La crisis se agravó a finales de abril, cuando la empresa entró en preconcurso de acreedores y dejó de responder llamadas. Sus talleres se quedaron sin suministros, y los concesionarios se vaciaron de automóviles. Según fuentes del sector, Cobendai llegó a ser un referente en 2025 al recibir el premio Dealer of the Year de Hyundai Motor España, pero menos de un año después arrastraba una deuda de 21 millones de euros. Un trabajador anónimo reveló la cifra al medio El País, destacando la pérdida de confianza en la compañía.

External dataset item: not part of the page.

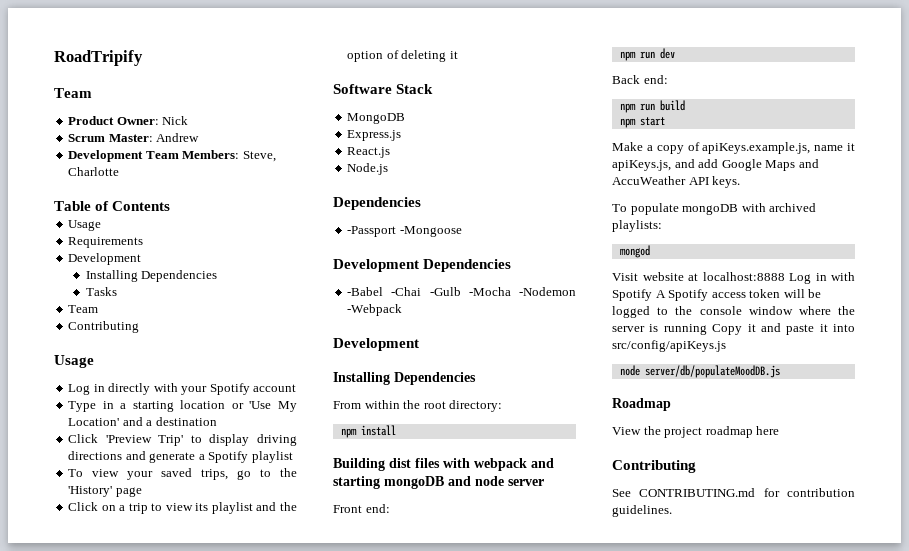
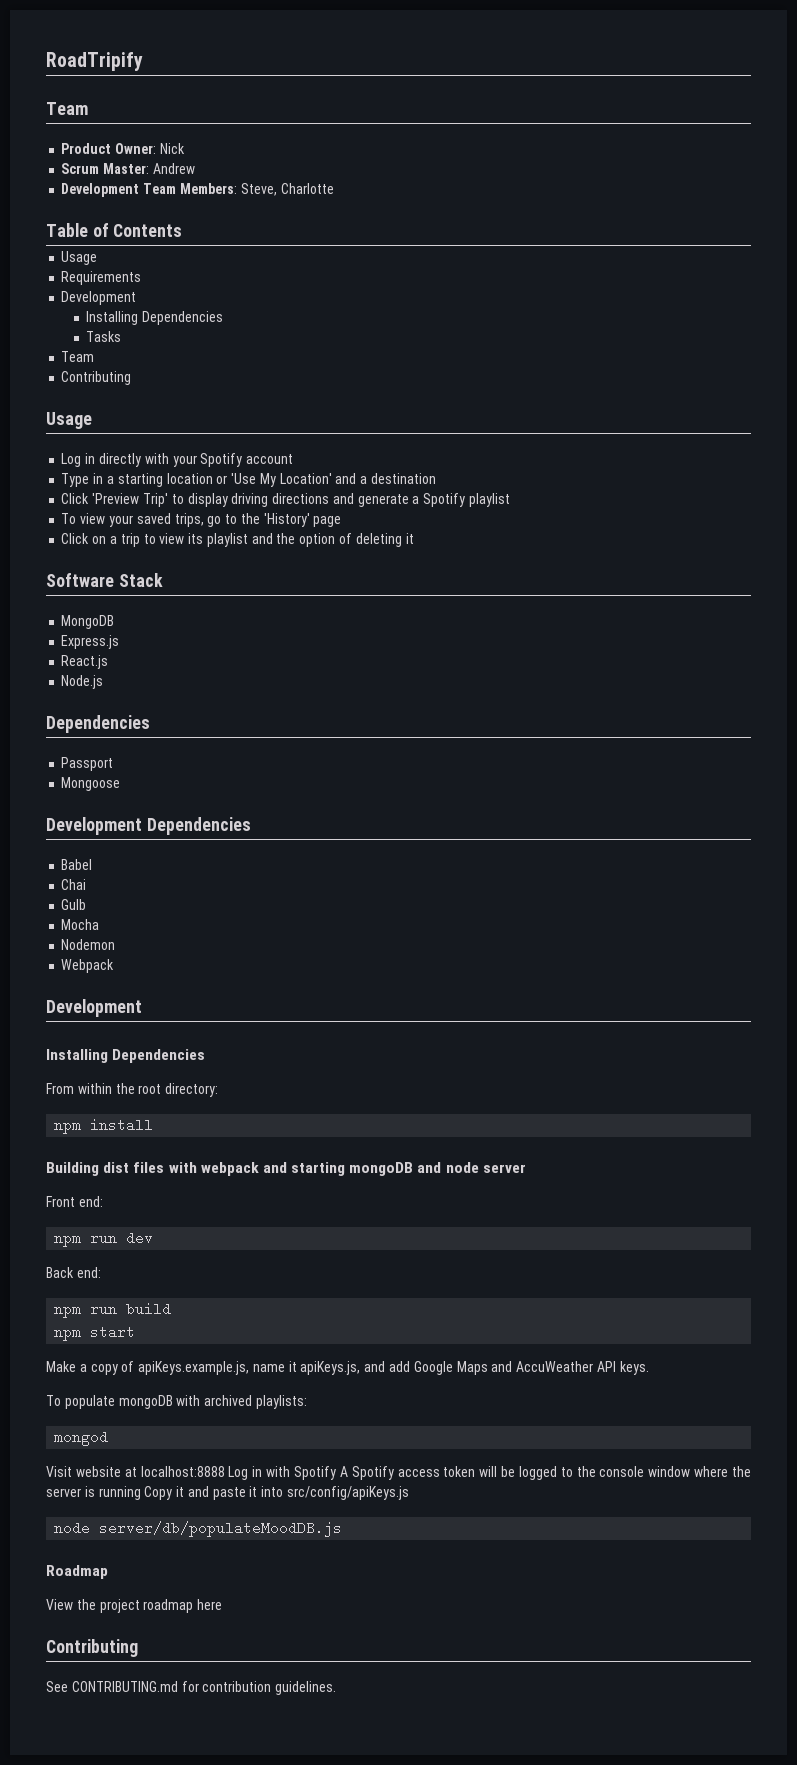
[347,226,462,237] -Passport -Mongoose -> [61,757,114,771] [61,777,121,791] Passport // Mongoose
[347,287,576,296] [347,304,403,316] -Babel -Chai -Gulb -Mocha -Nodemon -Webpack -> [61,859,93,870] [61,879,87,890] [61,899,87,910] [61,919,100,930] [61,939,116,950] [61,959,115,973] Babel // Chai // Gulb // Mocha // Nodemon // Webpack

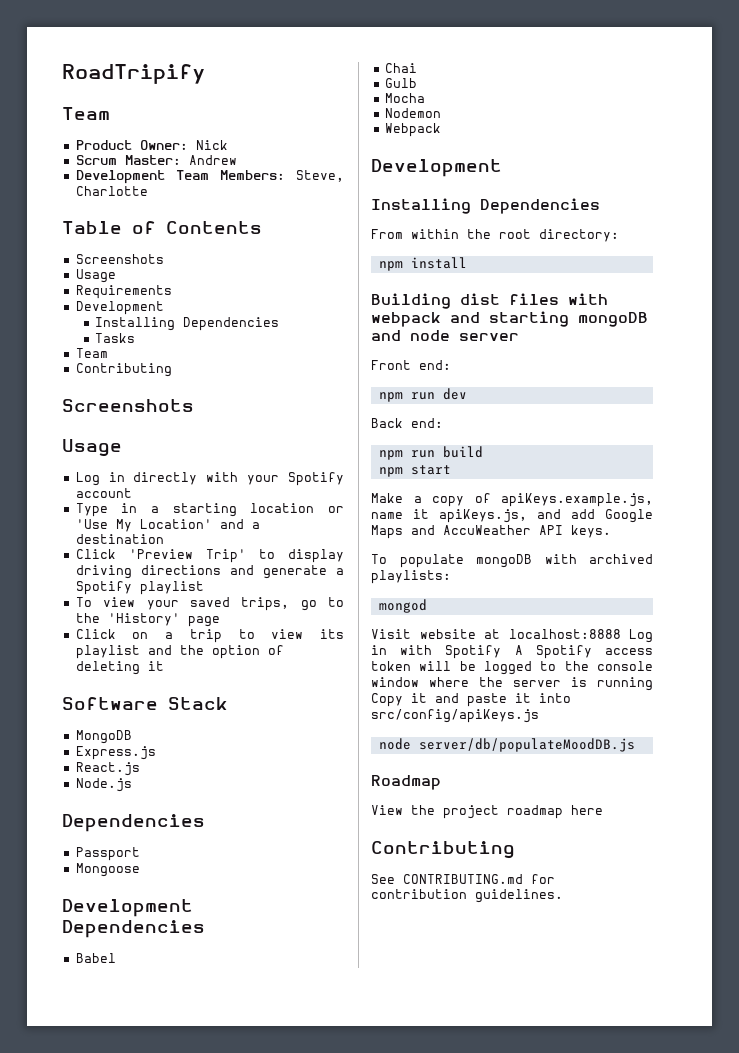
(183, 230) none -> [75,254,164,264] // Screenshots
(132, 378) none -> [62,399,194,412] // Screenshots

Los afectados incluyen a clientes que pagaron por adelantado. Francisco José Murcia, uno de ellos, contó que su padre abonó 25.900 euros en noviembre de 2025, pero aún no recibió el automóvil. A mediados de abril, Cobendai anunció que entregaría los vehículos pendientes, pero las entregas se detuvieron y dejaron a entre 30 y 40 personas sin su coche. El sector automotriz en la región ahora enfrenta un escenario de incertidumbre, con empleados sin cobrar desde marzo y clientes en un limbo legal.

La situación refleja una crisis multifacética: desde la pérdida de empleos hasta la ruptura de confianza en un sector que, antes, destacaba por su servicio. La deuda acumulada y la falta de respuesta por parte de la empresa generan un impacto que trasciende el ámbito empresarial. Las autoridades locales podrían intervenir, pero hasta ahora, el entorno sigue en calma, esperando una resolución que aún no se vislumbra.

El colapso de Cobendai deja en la incertidumbre a 170 empleados y cientos de clientes, mientras su deuda supera los 21 millones de euros. La crisis resalta la fragilidad de un sector que, antes, era un referente en ventas y atención al cliente.